Glucose is an important nutrient and energy source in the body. However, too high concentration in the blood is harmful and may lead to several complications developing over time. It was estimated that 5 million people in the world died from complications related to diabetes during 2015. Several hormones and physiological factors are involved in the regulation of glucose homeostasis. To evaluate different aspects of glucose homeostasis and the effect of interventions, such as pharmacological treatment, glucose tolerance tests can be performed. In a glucose tolerance test glucose is administered either orally or intravenously, blood is sampled frequently and analyzed for different biomarkers.
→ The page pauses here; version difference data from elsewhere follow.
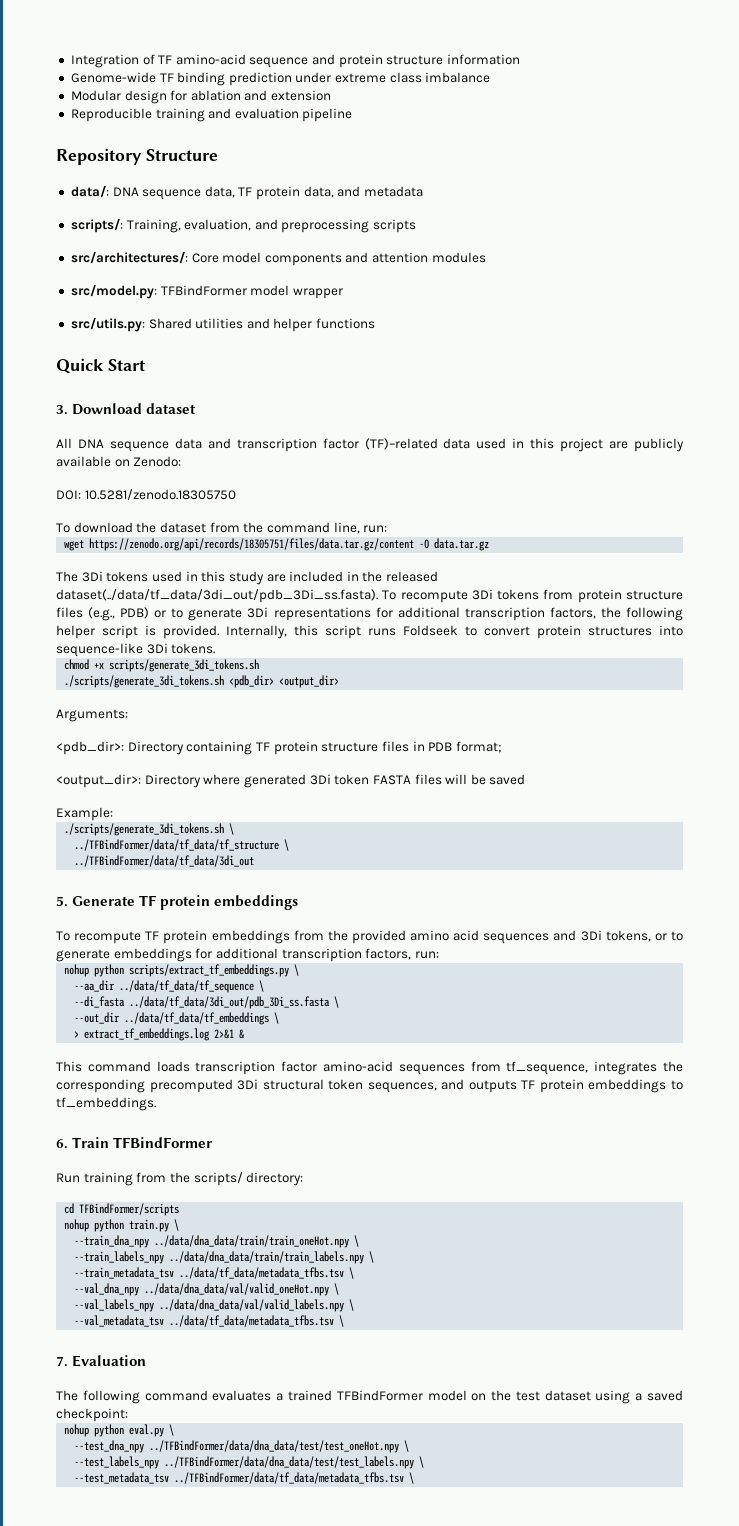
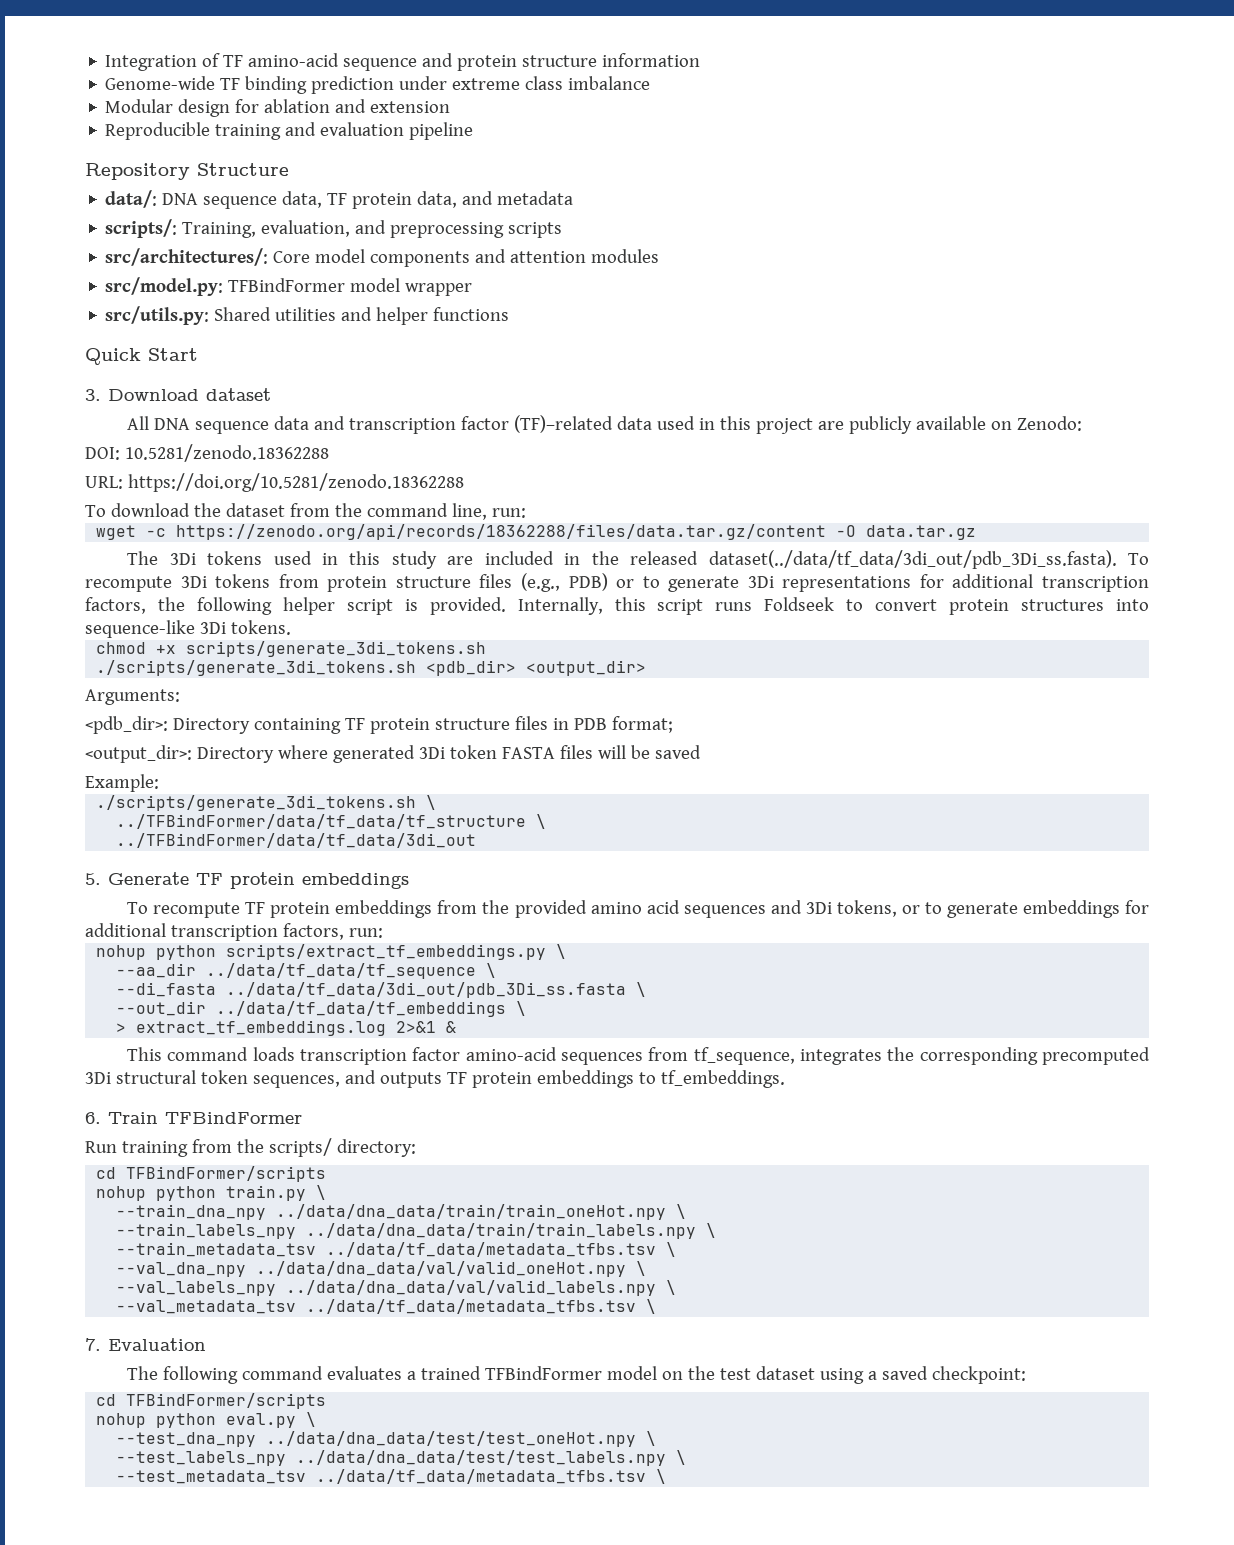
- DOI: 10.5281/zenodo.18305750
+ DOI: 10.5281/zenodo.18362288
+ URL: https://doi.org/10.5281/zenodo.18362288
- wget https://zenodo.org/api/records/18305751/files/data.tar.gz/content -O data.tar.gz
+ wget -c https://zenodo.org/api/records/18362288/files/data.tar.gz/content -O data.tar.gz
  The following command evaluates a trained TFBindFormer model on the test dataset using a saved checkpoint:
+ cd TFBindFormer/scripts
- --test_dna_npy ../TFBindFormer/data/dna_data/test/test_oneHot.npy \
+ --test_dna_npy ../data/dna_data/test/test_oneHot.npy \
- --test_labels_npy ../TFBindFormer/data/dna_data/test/test_labels.npy \
+ --test_labels_npy ../data/dna_data/test/test_labels.npy \
- --test_metadata_tsv ../TFBindFormer/data/tf_data/metadata_tfbs.tsv \
+ --test_metadata_tsv ../data/tf_data/metadata_tfbs.tsv \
Mechanism-based pharmacometric models is a valuable tool in drug development, which can be applied to increase the knowledge about complex systems such as glucose homeostasis, quantify the effects of drugs, generate more information from clinical trials and contribute to more efficient study design. In this thesis, a new comprehensive mechanism-based pharmacometric model was developed. The model is capable of describing the most important aspects of glucose homeostasis during glucose tolerance test in healthy individuals and patients with type 2 diabetes, over a wide range of oral and intravenous glucose doses. Moreover, it can simultaneously describe regulation of gastric emptying and glucose absorption, regulation of the incretin hormones GLP-1 and GIP, hepatic extraction of insulin and the incretin effect, regulation of glucagon synthesis and regulation of endogenous glucose production. In addition, an interspecies scaling approach was developed by scaling a previously developed clinical glucose insulin model to describe intravenous glucose tolerance tests performed in mice, rats, dogs, pigs and monkeys. In conclusion, the developed mechanism-based models in this thesis increases the knowledge about short term regulation of glucose homeostasis and can be used to investigate combination treatments, drugs with multiple effects, and translation of drug effects between species, leading to improved drug development of new antidiabetic compounds.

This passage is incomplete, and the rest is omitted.